* [Problem requirements]:
Please repeat exactly the line containing "your own options." and each line after it in the records below, through the last.

* [Dataset]:
----

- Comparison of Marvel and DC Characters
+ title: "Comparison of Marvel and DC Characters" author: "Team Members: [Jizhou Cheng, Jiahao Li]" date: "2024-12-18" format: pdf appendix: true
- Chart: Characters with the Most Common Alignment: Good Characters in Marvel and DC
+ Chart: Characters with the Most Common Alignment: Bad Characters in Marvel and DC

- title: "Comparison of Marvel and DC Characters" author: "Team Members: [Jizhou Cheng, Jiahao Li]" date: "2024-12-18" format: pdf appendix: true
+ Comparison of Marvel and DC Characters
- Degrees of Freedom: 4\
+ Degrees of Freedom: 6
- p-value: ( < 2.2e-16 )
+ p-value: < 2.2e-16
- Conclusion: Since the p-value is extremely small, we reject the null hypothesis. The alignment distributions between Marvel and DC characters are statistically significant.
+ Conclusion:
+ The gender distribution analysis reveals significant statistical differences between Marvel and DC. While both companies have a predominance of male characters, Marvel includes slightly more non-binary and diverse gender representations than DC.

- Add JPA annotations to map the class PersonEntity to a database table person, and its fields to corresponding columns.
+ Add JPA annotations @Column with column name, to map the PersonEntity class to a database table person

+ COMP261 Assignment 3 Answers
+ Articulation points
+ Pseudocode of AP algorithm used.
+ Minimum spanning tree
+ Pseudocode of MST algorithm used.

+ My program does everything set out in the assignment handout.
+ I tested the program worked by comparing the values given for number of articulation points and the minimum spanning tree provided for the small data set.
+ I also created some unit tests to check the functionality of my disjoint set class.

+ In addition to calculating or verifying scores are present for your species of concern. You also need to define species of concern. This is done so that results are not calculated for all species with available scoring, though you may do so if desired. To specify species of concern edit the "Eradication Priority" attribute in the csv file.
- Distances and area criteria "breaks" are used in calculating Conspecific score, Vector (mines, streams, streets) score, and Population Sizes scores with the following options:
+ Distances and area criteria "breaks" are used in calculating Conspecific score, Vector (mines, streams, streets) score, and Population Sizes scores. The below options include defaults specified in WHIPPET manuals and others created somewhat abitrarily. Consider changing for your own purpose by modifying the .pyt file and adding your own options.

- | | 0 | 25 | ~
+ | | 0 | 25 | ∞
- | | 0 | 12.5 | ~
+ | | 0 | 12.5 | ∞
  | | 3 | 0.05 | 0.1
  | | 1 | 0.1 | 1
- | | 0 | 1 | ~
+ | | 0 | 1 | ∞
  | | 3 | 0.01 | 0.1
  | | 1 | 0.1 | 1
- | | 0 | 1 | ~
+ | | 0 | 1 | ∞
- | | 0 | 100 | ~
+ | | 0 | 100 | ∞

----

* [Result of the task]:
+ Distances and area criteria "breaks" are used in calculating Conspecific score, Vector (mines, streams, streets) score, and Population Sizes scores. The below options include defaults specified in WHIPPET manuals and others created somewhat abitrarily. Consider changing for your own purpose by modifying the .pyt file and adding your own options.

- | | 0 | 25 | ~
+ | | 0 | 25 | ∞
- | | 0 | 12.5 | ~
+ | | 0 | 12.5 | ∞
  | | 3 | 0.05 | 0.1
  | | 1 | 0.1 | 1
- | | 0 | 1 | ~
+ | | 0 | 1 | ∞
  | | 3 | 0.01 | 0.1
  | | 1 | 0.1 | 1
- | | 0 | 1 | ~
+ | | 0 | 1 | ∞
- | | 0 | 100 | ~
+ | | 0 | 100 | ∞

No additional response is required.